• _EXERCISE DATA_
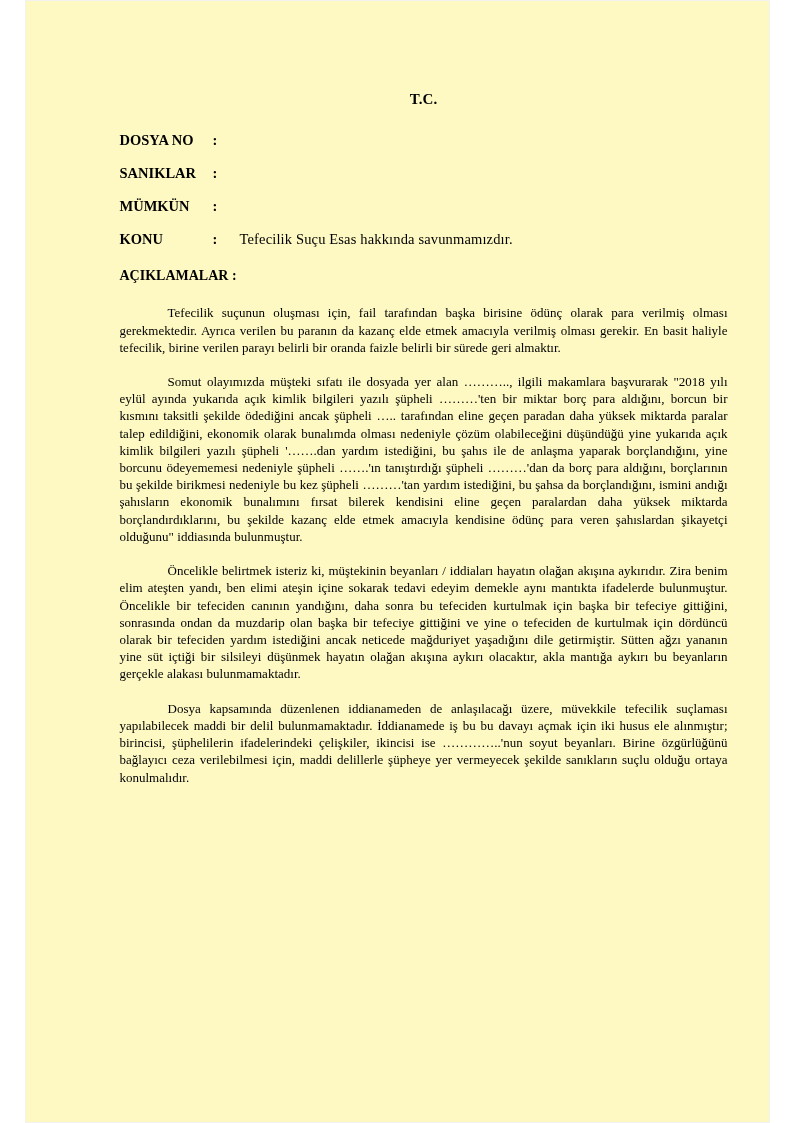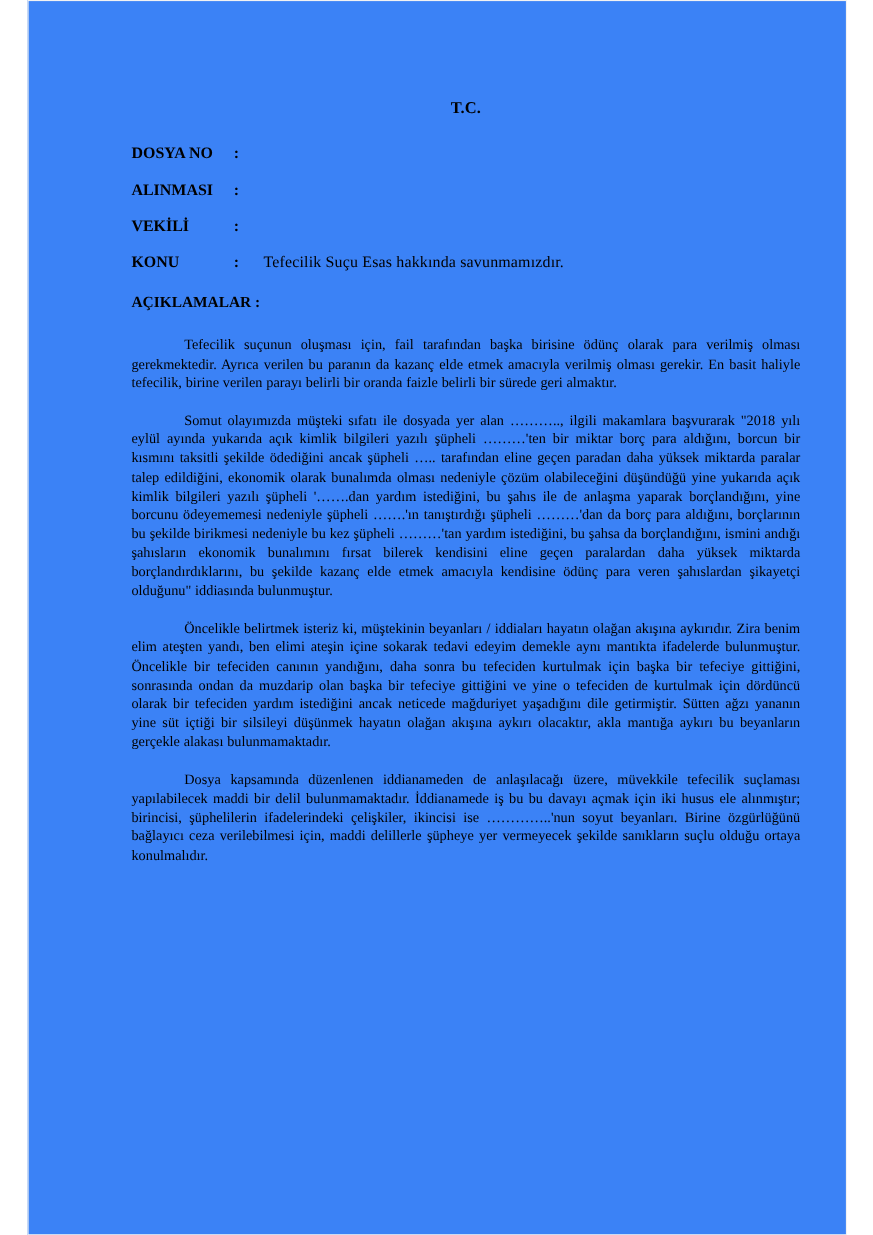--- a/index.html
+++ b/index.html
@@ -14,7 +14,7 @@
     width: 745px;
     height: 1123px;
     margin: 0 auto;
-    background: #3b82f6;
+    background: #fef9c3;
     box-sizing: border-box;
     border: 1px solid #f2f2f2;
     overflow: hidden;

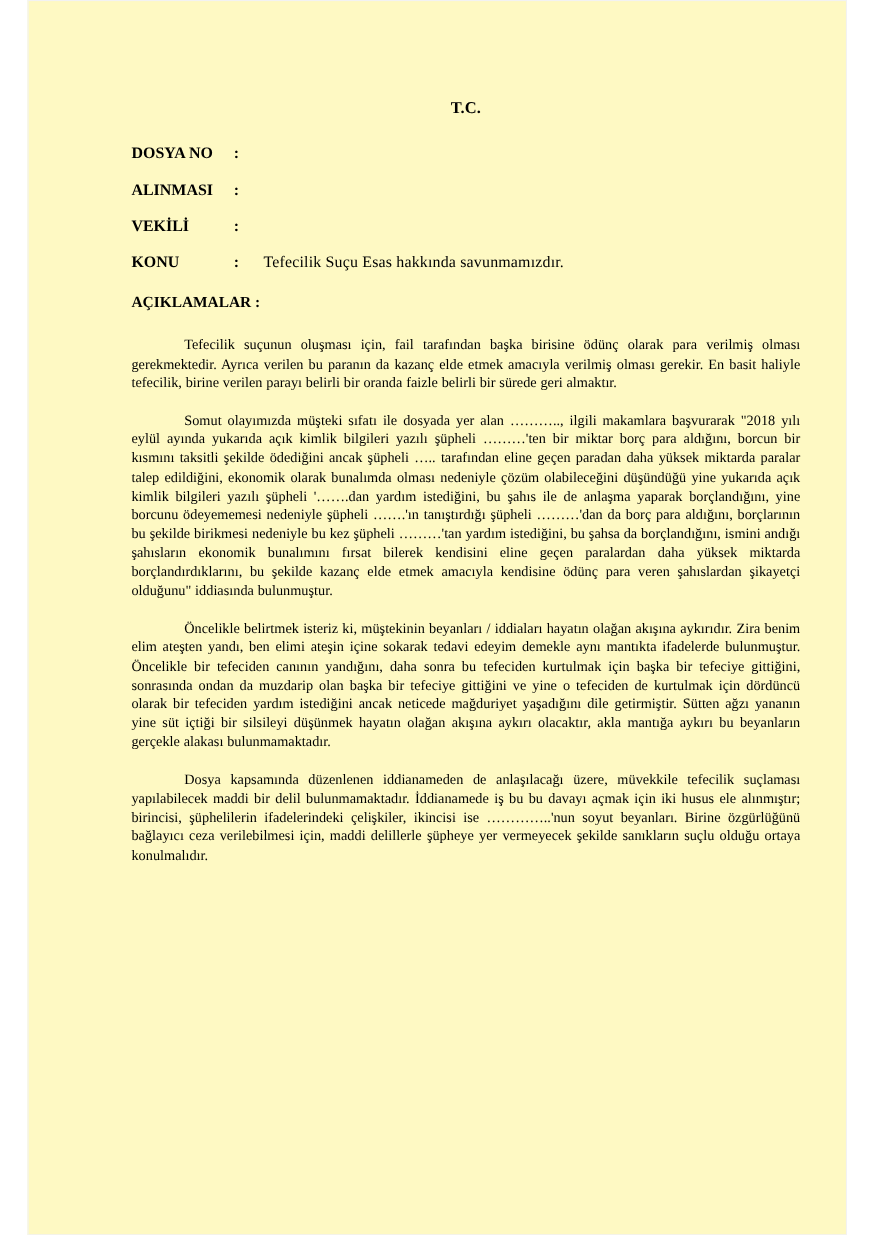--- a/index.html
+++ b/index.html
@@ -120,7 +120,7 @@
       </div>
 
       <div class="field-row">
-        <span class="field-label">ALINMASI</span>
+        <span class="field-label">SANIKLAR</span>
         <span class="field-colon">:</span>
         <span class="field-value"></span>
       </div>

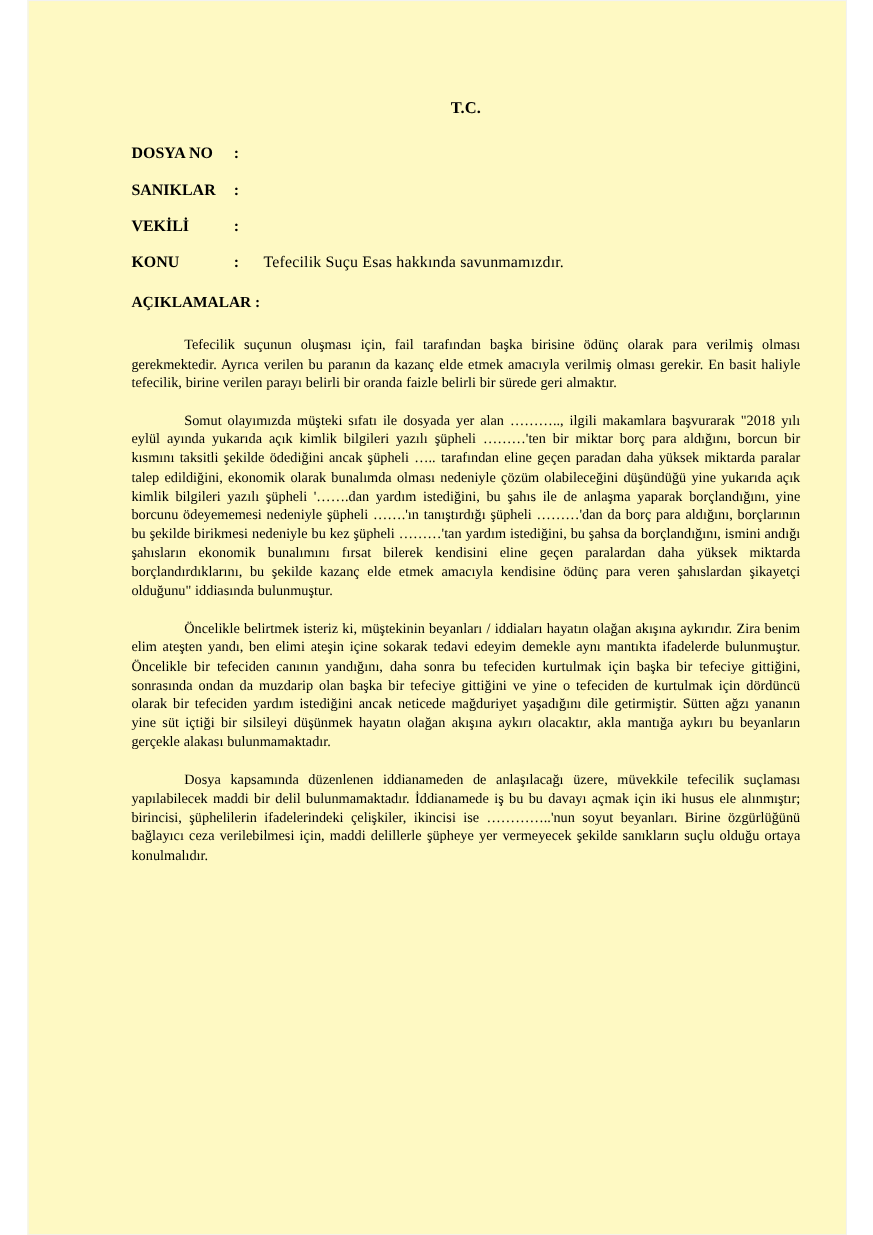--- a/index.html
+++ b/index.html
@@ -126,7 +126,7 @@
       </div>
 
       <div class="field-row">
-        <span class="field-label">VEKİLİ</span>
+        <span class="field-label">MÜMKÜN</span>
         <span class="field-colon">:</span>
         <span class="field-value"></span>
       </div>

• _EXERCISE_
Look through the records for the word "label". Every line that has it should be copied.

• _SOLUTION_
-        <span class="field-label">ALINMASI</span>
+        <span class="field-label">SANIKLAR</span>
-        <span class="field-label">VEKİLİ</span>
+        <span class="field-label">MÜMKÜN</span>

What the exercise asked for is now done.